Un camino de penitencia y
arrepentimiento, una época de transformación interior del hombre, como hombre y
como cristiano, un cristiano que aguarda celebrar aquel acontecimiento, que es
el baluarte de su fe, el vencimiento del pecado, la derrota de la muerte, el
triunfo de Nuestro Señor Jesucristo sobre el maligno.
En este camino que nos
prepara para acoger el misterio pascual del Señor, no puede estar ausente su
Madre. María está presente durante la Cuaresma, pero lo está de manera
silenciosa, oculta, sin hacerse notar, como premisa y modelo de la actitud que
debemos asumir.
Durante este tiempo de
Cuaresma, es el mismo Señor Jesús quien nos señala a su Madre. Él nos la
propone como modelo perfecto de acogida a la Palabra de Dios. María es
verdaderamente dichosa porque escucha la Palabra de Dios y la cumple.
La vida cristiana no es
otra cosa que hacer eco en la propia existencia de aquel dinamismo bautismal,
que nos selló para siempre: morir al pecado para nacer a una vida nueva en
Jesús, el Hijo de María. Esa es la elección del cristiano: la elección radical,
coherente y comprometida, desde la propia libertad, que nos conduce al
encuentro con Aquel que es Camino, Verdad y Vida encuentro que nos hace
auténticamente libres y nos manifiesta la plenitud de nuestra humanidad.
Todo esto supone una
verdadera renovación interior, un despojarse del hombre viejo para revestirse
del Señor Jesús. En palabras de Pablo VI: “Solamente
podemos llegar al reino de Cristo a través de la conversión, es decir, de aquel
íntimo cambio de todo el hombre –de su manera de pensar, juzgar y actuar–
impulsados por la santidad y el amor de Dios, tal como se nos ha manifestado a
nosotros este amor en Cristo y se nos ha dado plenamente en la etapa final de
la historia”.
Estos días cuaresmales nos
invitan de manera apremiante al ejercicio de la caridad; si deseamos llegar a
la Pascua santificados en nuestro ser, debemos poner un interés especialísimo
en la adquisición de esta virtud, que contiene en sí a las demás y cubre
multitud de pecados.
Teniendo como ejemplo a la
madre del salvador, escuela de virtudes y de santidad, a aquella que enseñó al
mismo Jesucristo a humanamente amar, pidámosle que nos enseñe la caridad, es
ella la que nos puede llevara a la transformación de nuestra existencia para
que esta desborde caridad para con los que nos rodean.
Esta es la gran aventura
de ser cristiano, a la cual todo hijo de María está invitado.

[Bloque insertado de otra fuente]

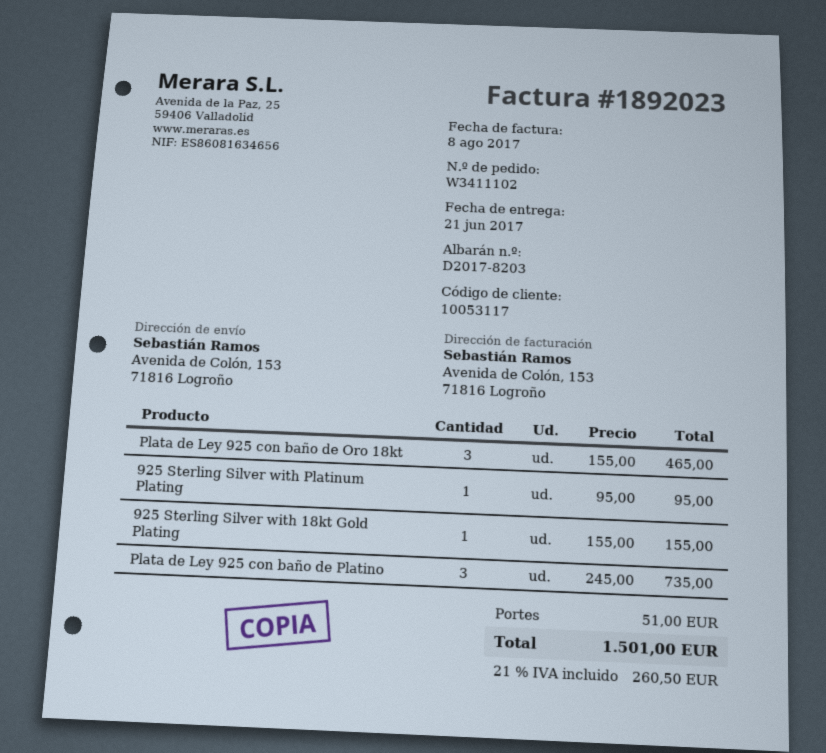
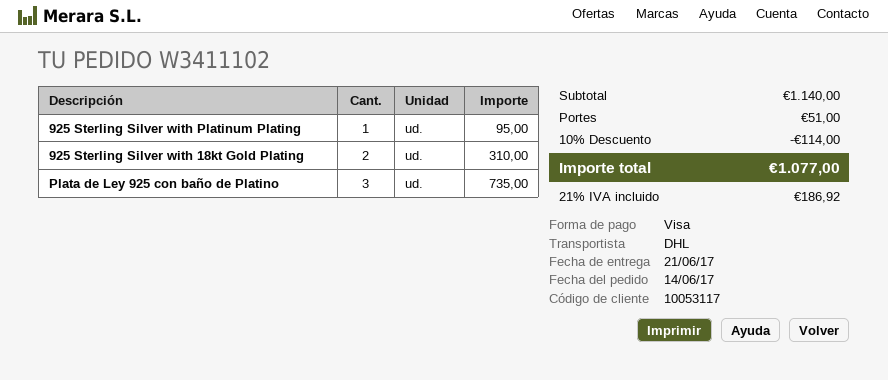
Plata de Ley 925 con baño de Oro 18kt: 3 for 465.00 -> none
925 Sterling Silver with 18kt Gold Plating: 1 for 155.00 -> 2 for 310.00
discount: none -> 10% = 114.00
tax: 21% = 260.50 -> 21% = 186.92
total: 1501.00 -> 1077.00

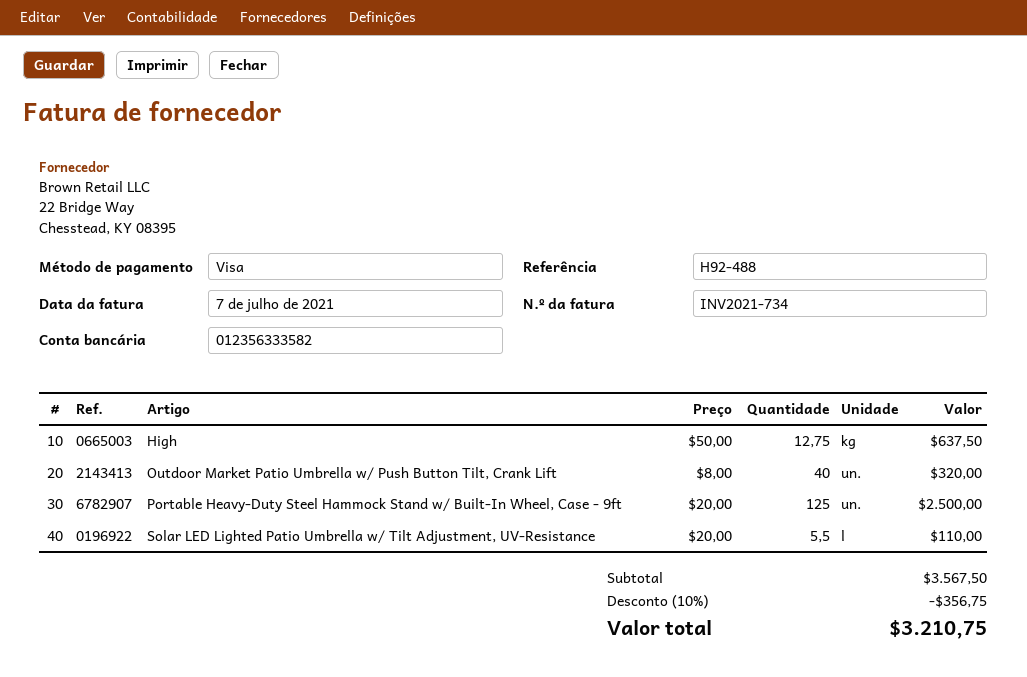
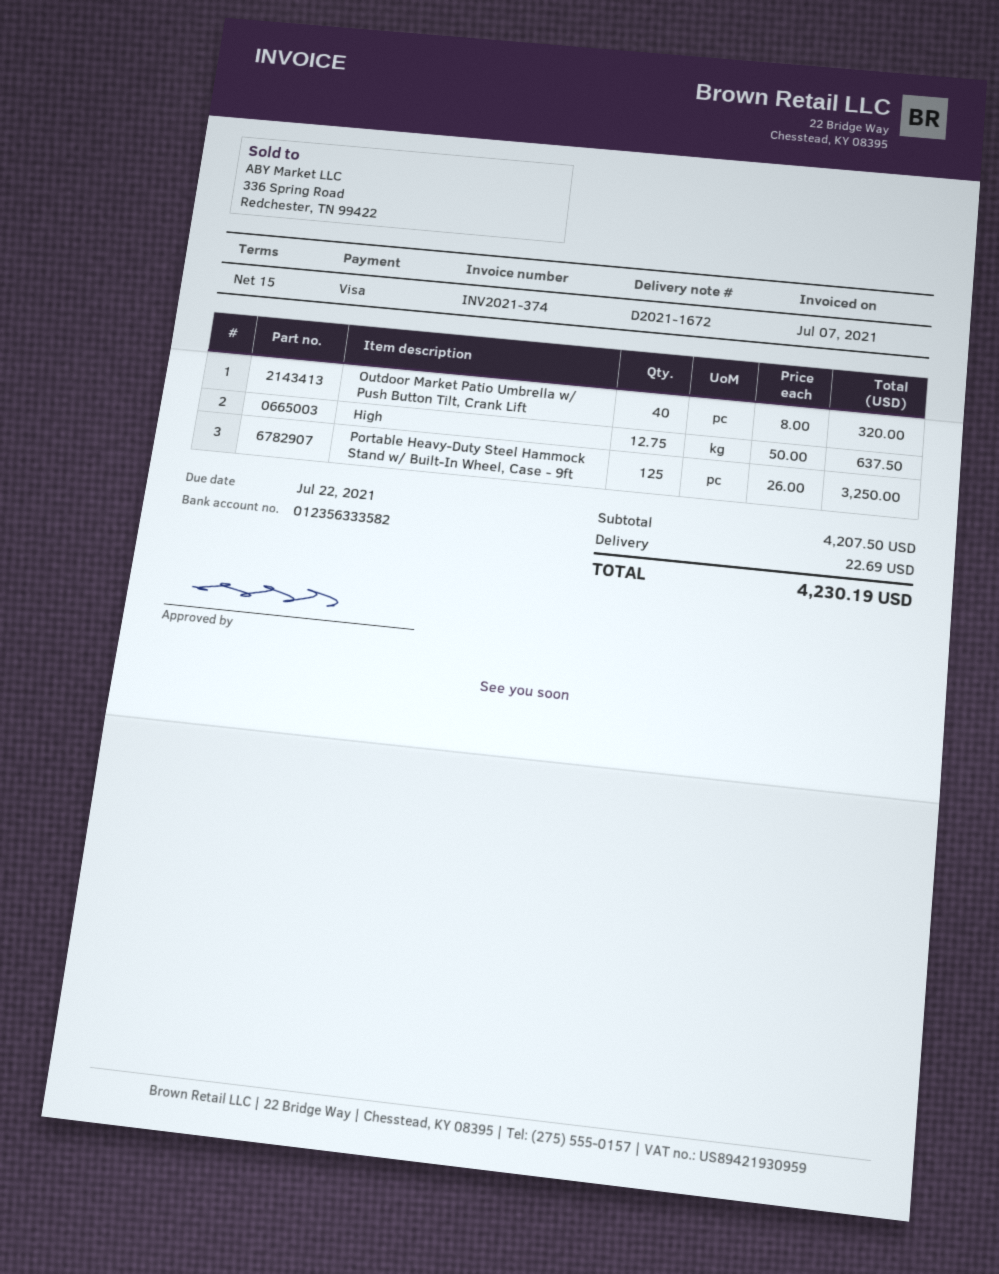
invoice number: INV2021-734 -> INV2021-374
Portable Heavy-Duty Steel Hammock Stand w/ Built-In Wheel, Case - 9ft: 125 x 20.00 = 2500.00 -> 125 x 26.00 = 3250.00
Solar LED Lighted Patio Umbrella w/ Tilt Adjustment, UV-Resistance: 5.5 x 20.00 = 110.00 -> none
subtotal: 3567.50 -> 4207.50
discount: 10% = 356.75 -> none
shipping: none -> 22.69
total: 3210.75 -> 4230.19

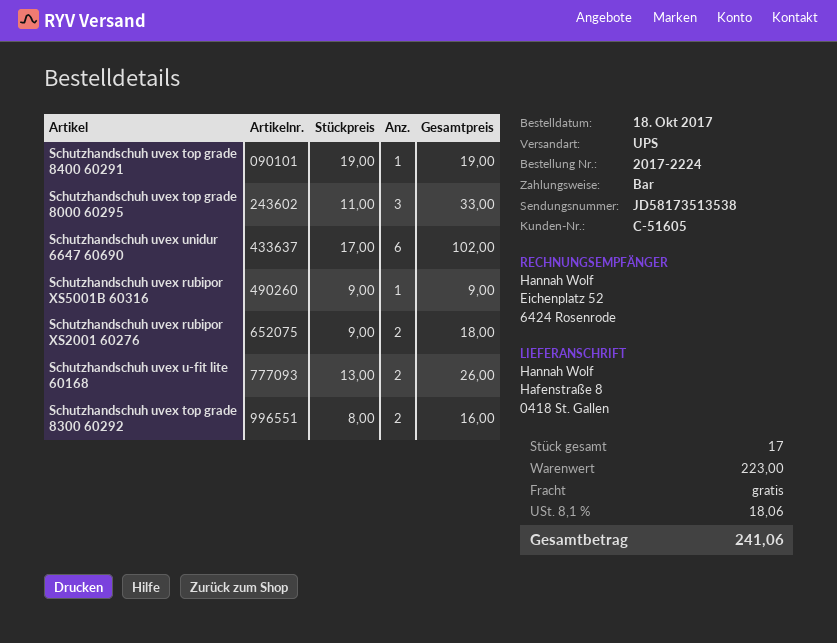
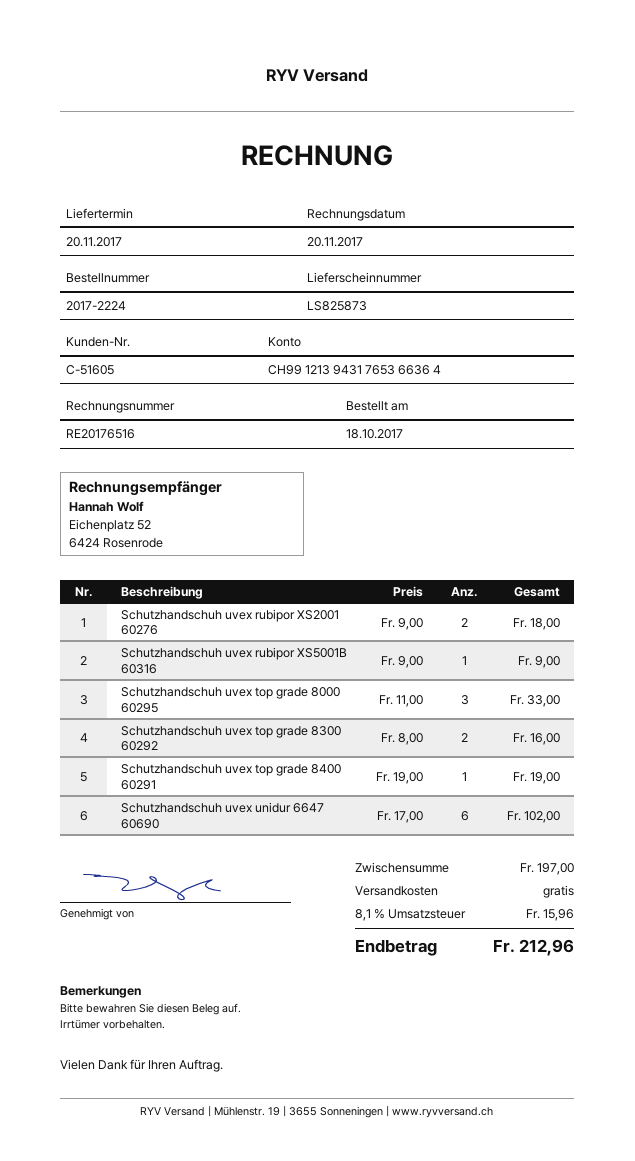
Schutzhandschuh uvex u-fit lite 60168: 2 x 13.00 = 26.00 -> none
subtotal: 223.00 -> 197.00
tax: 8.1% = 18.06 -> 8.1% = 15.96
total: 241.06 -> 212.96

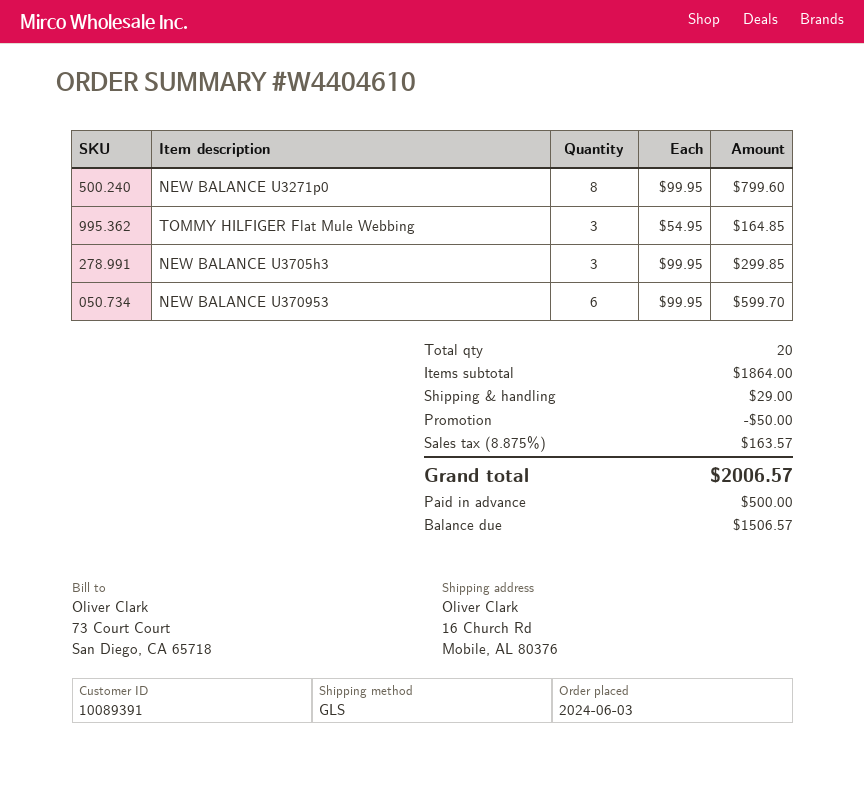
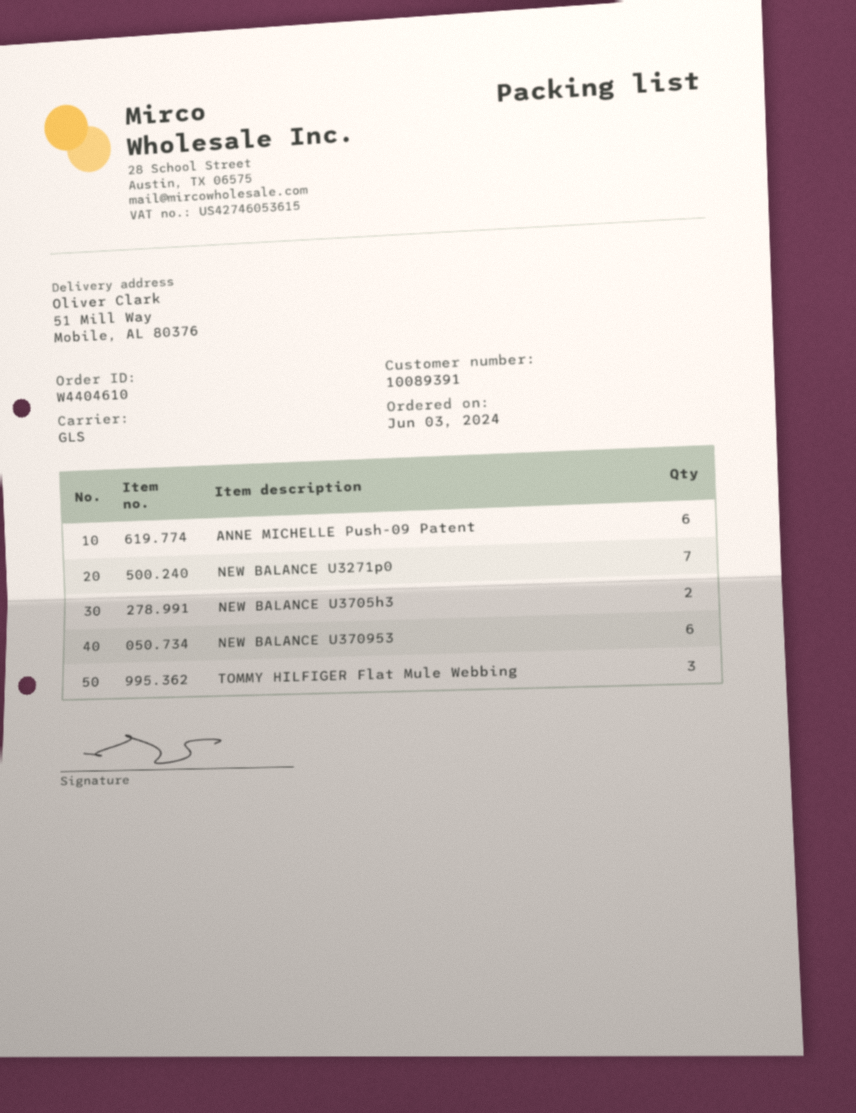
ship to: 16 Church Rd, Mobile, AL 80376 -> 51 Mill Way, Mobile, AL 80376
NEW BALANCE U3271p0: 8 -> 7
NEW BALANCE U3705h3: 3 -> 2
ANNE MICHELLE Push-09 Patent: none -> 6

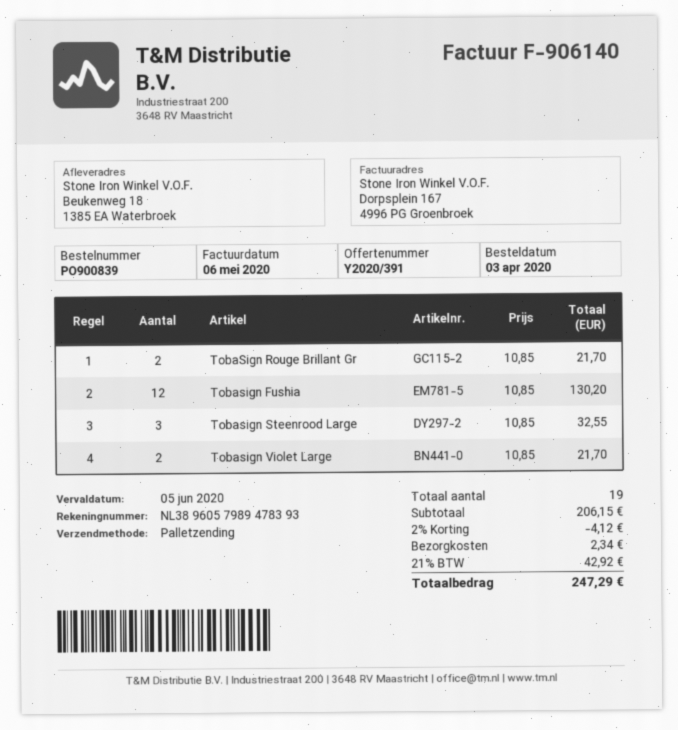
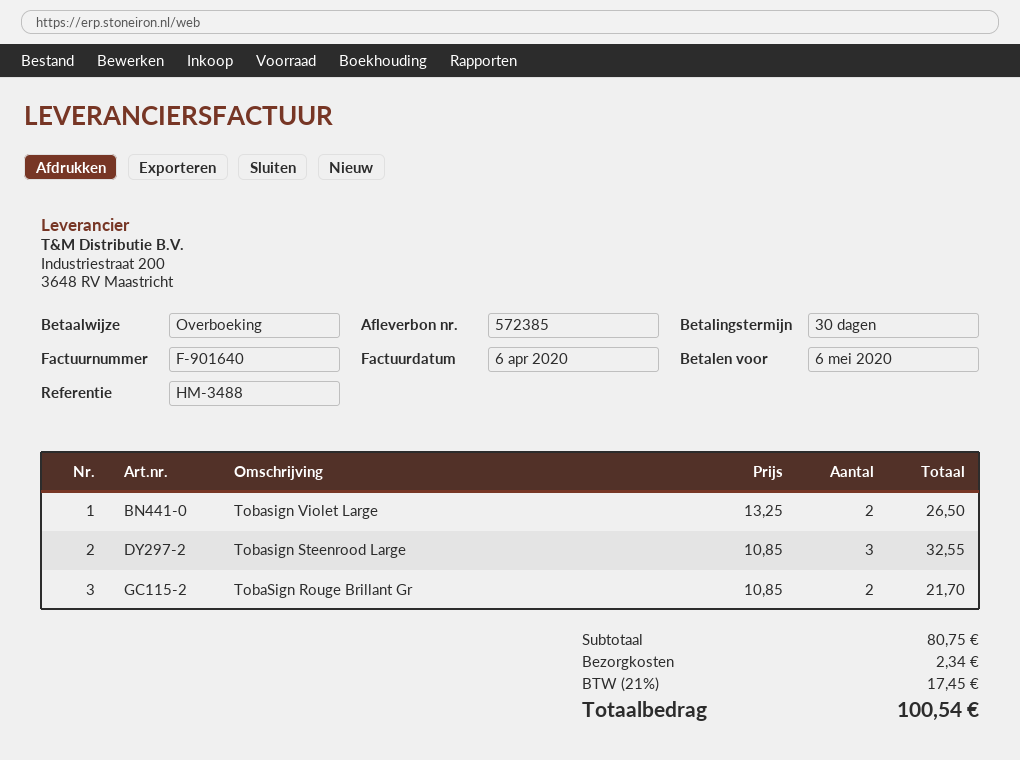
invoice number: F-906140 -> F-901640
invoice date: 2020-05-06 -> 2020-04-06
due date: 2020-06-05 -> 2020-05-06
Tobasign Fushia: 12 x 10.85 = 130.20 -> none
Tobasign Violet Large: 2 x 10.85 = 21.70 -> 2 x 13.25 = 26.50
subtotal: 206.15 -> 80.75
discount: 2% = 4.12 -> none
tax: 21% = 42.92 -> 21% = 17.45
total: 247.29 -> 100.54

Camino que no
está libre de dificultades y tropiezos, pero que vale la pena emprender, pues
sólo así el ser humano da respuesta a sus anhelos más profundos, y encuentra su
propia felicidad.
En el camino cuaresmal, la
figura de María aparece con sobriedad, con discreción, con sigilo, casi de
puntillas. El centro de la cuaresma es la profesión bautismal y los compromisos
que ella supone. En definitiva, el centro cuaresmal es la preparación a la
pascua. En el camino, está María, como una creyente más, pero como creyente
significativa. No es un adorno cuaresmal. Es un modelo. Ella ha recorrido
también ese camino. Como lo recorrió su Hijo, como lo tiene que recorrer
cualquiera que sea seguidor de Cristo.
Por ello la Cuaresma es
también tiempo oportuno para crecer en nuestro amor filial a Aquella que al pie
de la Cruz nos entregó a su Hijo, y se entregó Ella misma con Él, por nuestra
salvación. Este amor filial lo podemos expresar durante la Cuaresma impulsando
ciertas devociones marianas propias de este tiempo: “Los siete dolores de Santa María Virgen”; la devoción a “Nuestra Señora, la Virgen de los Dolores”;
y el rezo del Santo Rosario, especialmente los misterios de dolor.
Después de haber dicho
todo esto, no me queda más que terminar con las palabras de San Juan Pablo II:
“Que en este
exigente camino espiritual nos apoye la Virgen, Madre de Dios. Que nos haga
dóciles a la escucha de la palabra de Dios, que nos empuja a la conversión
personal y a la fraterna reconciliación. Que María nos guíe hacia el encuentro
con Cristo en el misterio pascual de su muerte y resurrección.”